Update README.md

326fc48 verified 6 months ago

4.3 kB

	---
	license: apache-2.0
	---

	# DETR-Resnet50 (semantic segmentation) Core ML Models

	See [the Files tab](https://huggingface.co/coreml-projects/detr-resnet50-semantic-segmentation/tree/main) for converted models.

	DEtection TRansformer (DETR) model trained end-to-end on COCO 2017 object detection (118k annotated images). It was introduced in the paper [End-to-End Object Detection with Transformers](https://arxiv.org/abs/2005.12872) by Carion et al. and first released in [this repository](https://github.com/facebookresearch/detr).

	Disclaimer: The team releasing DETR did not write a model card for this model so this model card has been written by the Hugging Face team.

	## Model description

	The DETR model is an encoder-decoder transformer with a convolutional backbone. Two heads are added on top of the decoder outputs in order to perform object detection: a linear layer for the class labels and a MLP (multi-layer perceptron) for the bounding boxes. The model uses so-called object queries to detect objects in an image. Each object query looks for a particular object in the image. For COCO, the number of object queries is set to 100.

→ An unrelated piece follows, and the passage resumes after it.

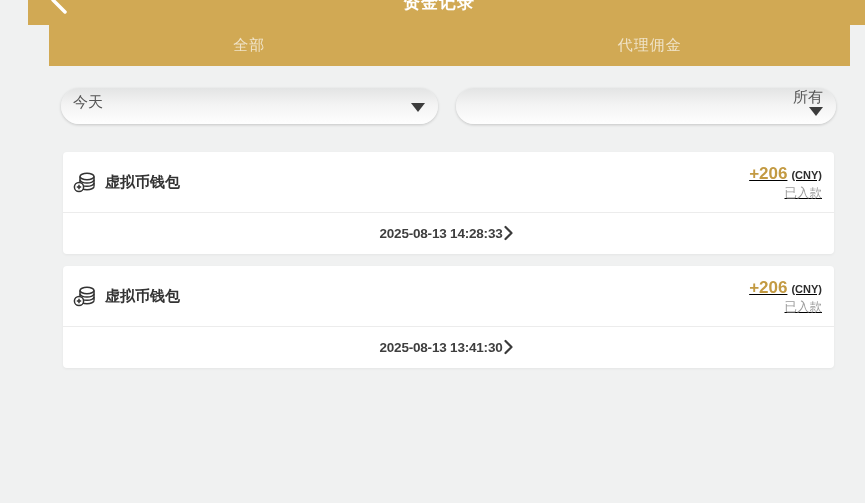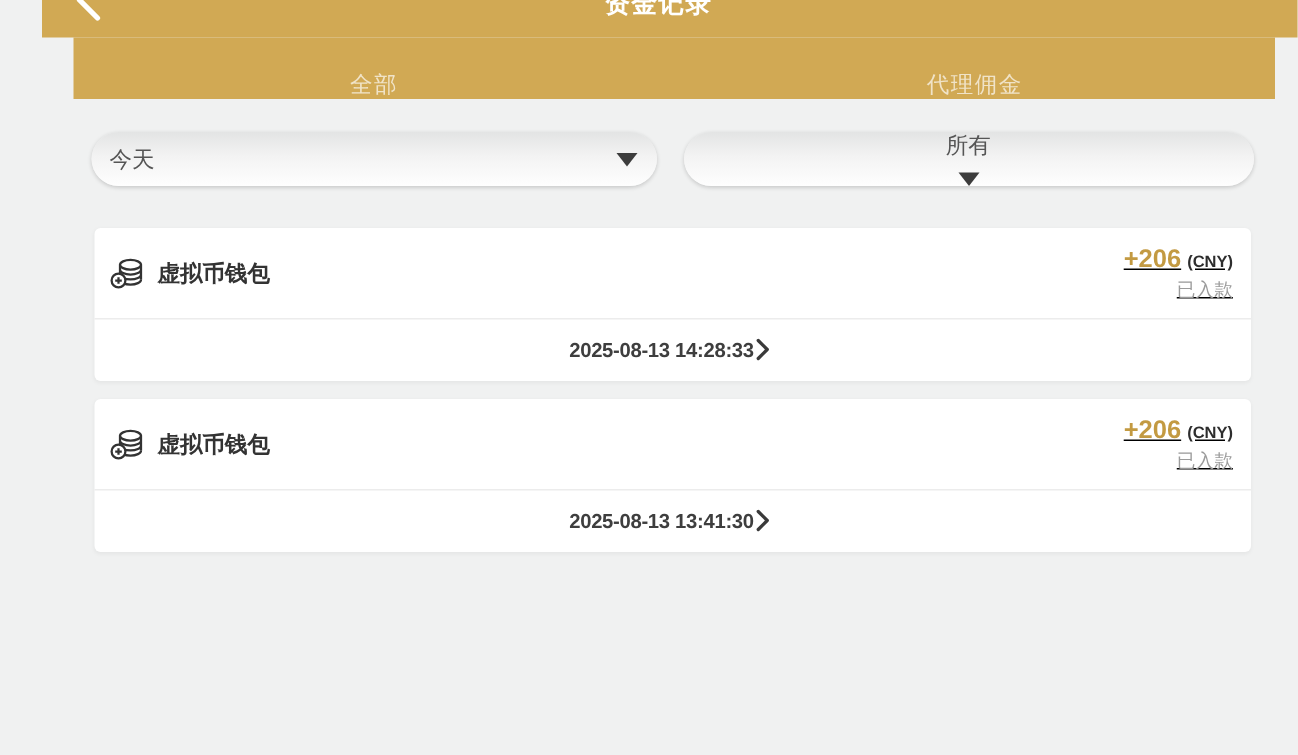"全部" .tab { align-items: flex-end -> center }
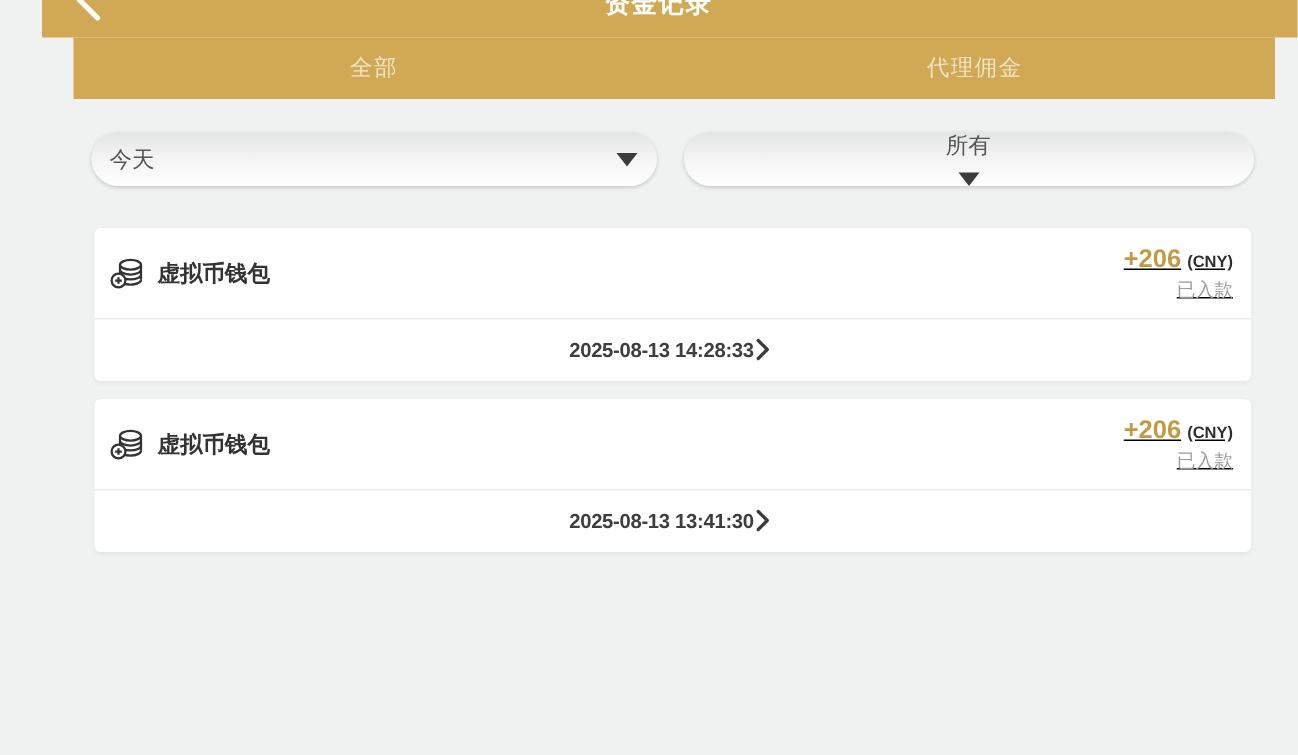"今天" .pill { align-items: center -> flex-end; padding: 0 13px 0 12px -> 0 13px 12px 12px }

	The model is trained using a "bipartite matching loss": one compares the predicted classes + bounding boxes of each of the N = 100 object queries to the ground truth annotations, padded up to the same length N (so if an image only contains 4 objects, 96 annotations will just have a "no object" as class and "no bounding box" as bounding box). The Hungarian matching algorithm is used to create an optimal one-to-one mapping between each of the N queries and each of the N annotations. Next, standard cross-entropy (for the classes) and a linear combination of the L1 and generalized IoU loss (for the bounding boxes) are used to optimize the parameters of the model.

	![model image](https://huggingface.co/datasets/huggingface/documentation-images/resolve/main/transformers/model_doc/detr_architecture.png)

	## Evaluation - Variants

	\| Variant \| Parameters \| Size (MB) \| Weight Precision \| Act. Precision \| IoU \| Pixel accuracy \|
	\|-------------------------------------------------------------------------------------------------------\|-----------:\|----------:\|------------------\|----------------\|------:\|---------------:\|
	\| [facebook/detr-resnet-50-panoptic (PyTorch)](https://huggingface.co/facebook/detr-resnet-50-panoptic) \| 43M \| 172 \| Float32 \| Float32 \| 0.393 \| 0.746 \|
	\| [DETRResnet50SemanticSegmentationF32](DETRResnet50SemanticSegmentationF32.mlpackage) \| 43M \| 171 \| Float32 \| Float32 \| 0.393 \| 0.746 \|
	\| [DETRResnet50SemanticSegmentationF16](DETRResnet50SemanticSegmentationF16.mlpackage) \| 43M \| 86 \| Float16 \| Float16 \| 0.395 \| 0.746 \|

	IoU and Pixel accuracy measured on 512 images from the COCO dataset. The ground truth labels were extracted from the panoptic segmentation annotations, transformed to semantic segmentation masks. Input images were resized so that the smaller edge equals 448, then center-cropped.

	## Inference time

	The following results refer to DETRResnet50SemanticSegmentationF16. The compute units for MacBook Pro (M1 Max) were manually selected to "CPU and Neural Engine".

	\| Device \| OS \| Inference time (ms) \| Dominant compute unit \|
	\| -------------------- \| ---- \| ------------------: \| --------------------- \|
	\| iPhone 15 Pro Max \| 17.5 \| 40 \| Neural Engine \|
	\| MacBook Pro (M1 Max) \| 14.5 \| 43 \| Neural Engine \|
	\| iPhone 12 Pro Max \| 18.0 \| 52 \| Neural Engine \|
	\| MacBook Pro (M3 Max) \| 15.0 \| 29 \| Neural Engine \|


	## Download

	Install `huggingface-hub`

	```bash
	pip install huggingface-hub
	```

	To download one of the `.mlpackage` folders to the `models` directory:

	```bash
	huggingface-cli download \
	--local-dir models --local-dir-use-symlinks False \
	coreml-projects/detr-resnet50-semantic-segmentation \
	--include "detr-resnet50-semantic-400-float16.mlpackage/*"
	```

	To download everything, skip the `--include` argument.